In ancient Greece, Socrates was reputed to hold knowledge in high esteem. One day an acquaintance met the great philosopher and said, “Do you know what I just heard about your friend?”

“Hold on a minute”, Socrates replied. “Before telling me anything I’d like you to pass a little test. It’s called the Triple Filter Test.”

“Triple filter?”

“That’s right”, Socrates continued. “Before you talk to me about my friend, it might be a good idea to take a moment and filter what you’re going to say. That’s why I call it the triple filter test. The first filter is Truth. Have you made absolutely sure that what you are about to tell me is true?”

“No,” the man said, “Actually I just heard about it and ...”

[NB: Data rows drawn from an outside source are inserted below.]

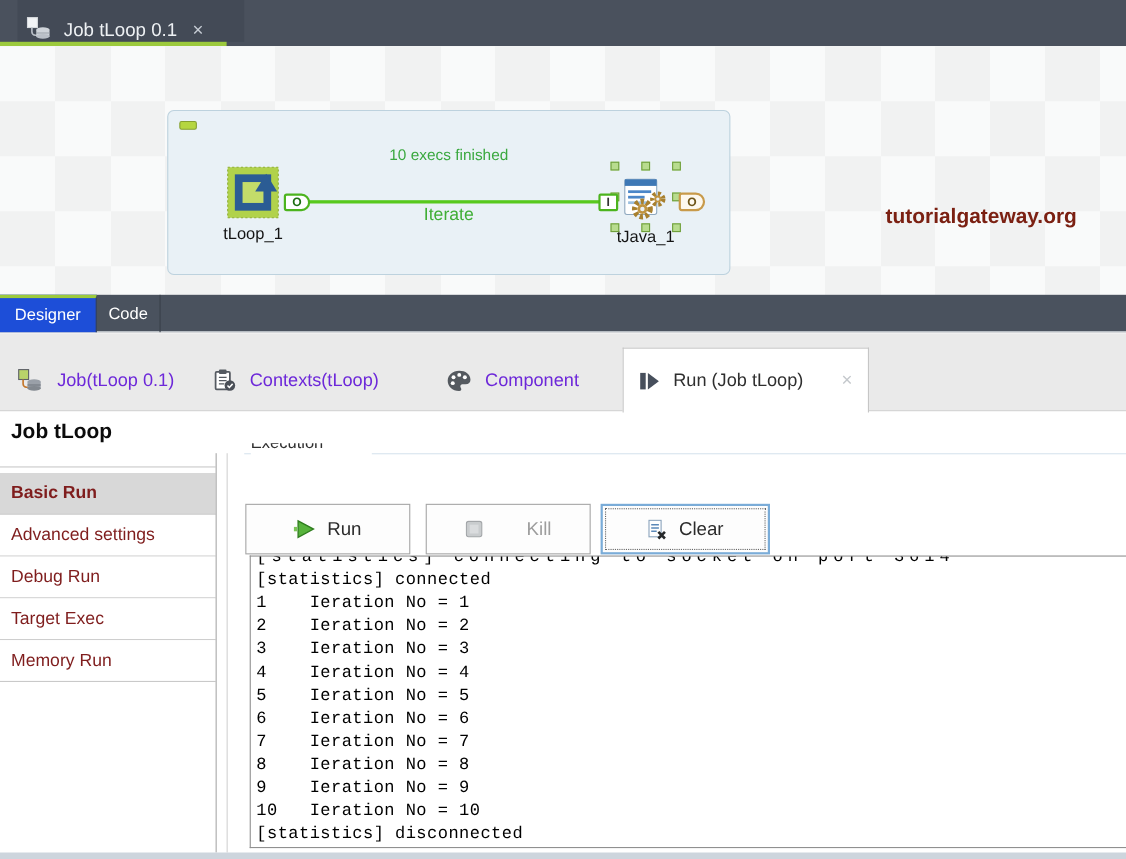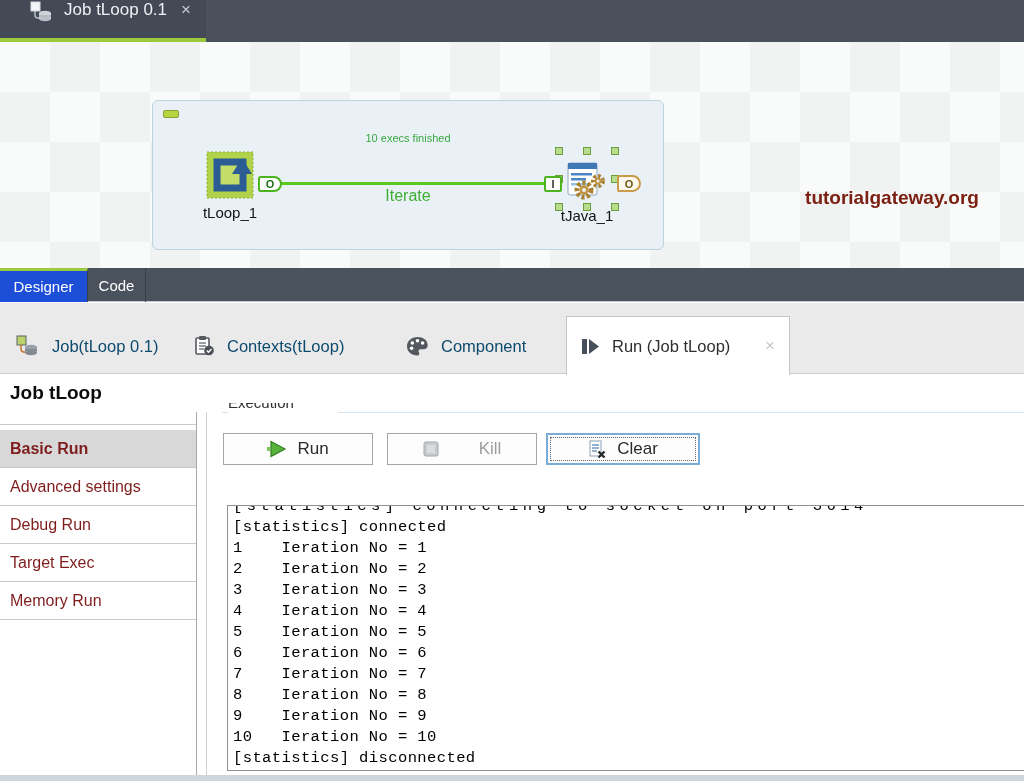--- a/index.html
+++ b/index.html
@@ -1,38 +1,38 @@
 <!DOCTYPE html>
 <html><head>
 <meta charset="utf-8">
 <style>
   * { margin:0; padding:0; box-sizing:border-box; }
   body { font-family:"Liberation Sans", sans-serif; background:#fff; }
   #app { position:relative; width:1024px; height:781px; background:#fff; overflow:hidden; }
 
   
   .editor-bar { position:absolute; left:0; top:0; width:1024px; height:42px; background:#4a515d; }
-  .editor-tab { position:absolute; left:0; top:0; width:206px; height:38px; background:#434a56;
-    display:flex; align-items:flex-start; padding:0 28px; cursor:pointer; }
+  .editor-tab { position:absolute; left:16px; top:0; width:206px; height:38px; background:#434a56;
+    display:flex; align-items:flex-end; padding:0 6px; cursor:pointer; }
   .editor-underline { position:absolute; left:0; top:38px; width:206px; height:4px; background:#9cca3d; }
   .editor-tab-title { color:#eef1f4; font-size:17px; white-space:nowrap; margin-left:10px; }
   .editor-tab-close { color:#c6ccd4; font-size:17px; margin-left:14px; }
 
   
   .canvas { position:absolute; left:0; top:42px; width:1024px; height:226px;
     background-color:#f7f8f8;
     background-image:conic-gradient(#f1f2f2 90deg, #f9fafa 90deg 180deg, #f1f2f2 180deg 270deg, #f9fafa 270deg);
     background-size:100px 100px; }
   .job-panel { position:absolute; left:152px; top:58px; width:512px; height:150px;
     background:#e9f1f6; border:1px solid #bdd2de; border-radius:6px; }
   .minimize-pill { position:absolute; left:10px; top:9px; width:16px; height:8px;
     background:#b5d640; border:1px solid #86a032; border-radius:2px; cursor:pointer; }
   .conn-line { position:absolute; left:110px; top:81px; width:294px; height:3px; background:#58c91e; cursor:pointer; }
   .conn-status { position:absolute; left:155px; top:31px; width:200px; text-align:center;
-    color:#3aa83f; font-size:11px; }
+    color:#3aa83f; font-size:14px; }
   .conn-label { position:absolute; left:155px; top:86px; width:200px; text-align:center;
     color:#3fae35; font-size:16px; cursor:pointer; }
   .node { position:absolute; cursor:pointer; }
   .node-tloop { left:53px; top:50px; width:48px; height:48px; }
   .node-tjava { left:406px; top:50px; width:56px; height:56px; }
   .node-label { position:absolute; font-size:15px; color:#141414; text-align:center; width:100px; }
   .label-tloop { left:27px; top:103px; }
   .label-tjava { left:384px; top:106px; }
   .port { position:absolute; background:#fff; font-size:11px; font-weight:bold;
     display:flex; align-items:center; justify-content:center; cursor:crosshair; z-index:3; }
@@ -51,21 +51,21 @@
     background:#4a525e; border-bottom:1px solid #c3c8ce; }
   .persp-tab { position:absolute; top:0; height:34px; display:flex; align-items:center;
     justify-content:center; color:#fff; font-size:15px; cursor:pointer; border-right:1px solid #394049; }
   .persp-designer { left:0; width:88px; background:#1d4ed8; border-top:3px solid #9cca3d; }
   .persp-code { left:88px; width:58px; }
 
   
   .panel-strip { position:absolute; left:0; top:303px; width:1024px; height:71px;
     background:#eaeaea; border-bottom:1px solid #cdcdcd; }
   .ptab { position:absolute; top:15px; height:56px; display:flex; align-items:center;
-    gap:12px; font-size:16.5px; color:#0c4a6e; padding:0 6px; cursor:pointer; white-space:nowrap; }
+    gap:12px; font-size:16.5px; color:#6d28d9; padding:0 6px; cursor:pointer; white-space:nowrap; }
   .ptab-job { left:8px; }
   .ptab-contexts { left:188px; }
   .ptab-component { left:400px; }
   .ptab-active { left:566px; top:13px; height:59px; width:224px; background:#fff;
     border:1px solid #c6c6c6; border-bottom:none; z-index:2; padding:0 14px; color:#2e2e2e; }
   .ptab-close { color:#c4c8cc; font-size:17px; margin-left:auto; }
 
   
   .panel-title-bar { position:absolute; left:0; top:374px; width:1024px; height:38px; background:#fff; }
   .panel-title { position:absolute; left:10px; top:0; line-height:38px; font-size:19px;
@@ -80,21 +80,21 @@
   .side-border { position:absolute; left:196px; top:412px; width:1px; height:363px; background:#a8a8a8; }
   .side-border2 { position:absolute; left:206px; top:412px; width:1px; height:363px; background:#d2d2d2; }
 
   
   .exec-line { position:absolute; left:222px; top:412px; width:802px; height:1px; background:#d8e4ee; z-index:0; }
   .exec-label-clip { position:absolute; left:228px; top:403px; width:110px; height:11px;
     overflow:hidden; background:#fff; z-index:1; }
   .exec-label-clip span { display:block; margin-top:-9px; font-size:15px; color:#2f2f2f; }
 
   
-  .btn { position:absolute; top:433px; height:32px; background:#fdfdfd; border:1px solid #a6a6a6;
+  .btn { position:absolute; top:458px; height:46px; background:#fdfdfd; border:1px solid #a6a6a6;
     display:flex; align-items:center; justify-content:center; gap:10px; font-size:17px;
     color:#2b2b2b; cursor:pointer;text-align:right; }
   .btn-run { left:223px; width:150px; }
   .btn-kill { left:387px; width:150px; color:#9d9d9d; cursor:default;gap:40px; }
   .btn-clear { left:546px; width:154px; border:2px solid #7aacd8; outline:1px dotted #666; outline-offset:-5px; }
 
   
   .console { position:absolute; left:227px; top:505px; width:797px; height:266px;
     border:1px solid #909090; border-right:none; background:#fff; overflow:hidden; cursor:text; }
   .console-inner { margin:-10px 0 0 5px; }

“All right”, said Socrates. “So you don’t really know if it’s true or not. Now let’s try the second filter, the filter of Goodness. Is what you are about to tell me about my friend something good?”

“No, on the contrary.”

“So”, Socrates continued, “you want to tell me something bad about him, but you’re not certain it’s true. You may still pass the test though, because there’s one filter left: the filter of Usefulness. Is what you want to tell me about my friend going to be useful to me?”

“No, not really.”

“Well”, concluded Socrates, “if what you want to tell me is neither true nor good nor even useful, why tell it to me at all?”

Triple Filter Test:

Is it true?

Is it good?

Is it useful?

I would also like to add, when you are deciding if what you are about to say is true, to stop for a second and remember that just because you think it is true, does not make it true. I have frequently, in my life, jumped to conclusions that I later discovered were far from accurate. The filter is “have you made absolutely sure that [it is] true?”

Using this filter would mean a lot of things would remain unsaid. But considering how hard it is to unsay something, I would suggest that this might be a good thing.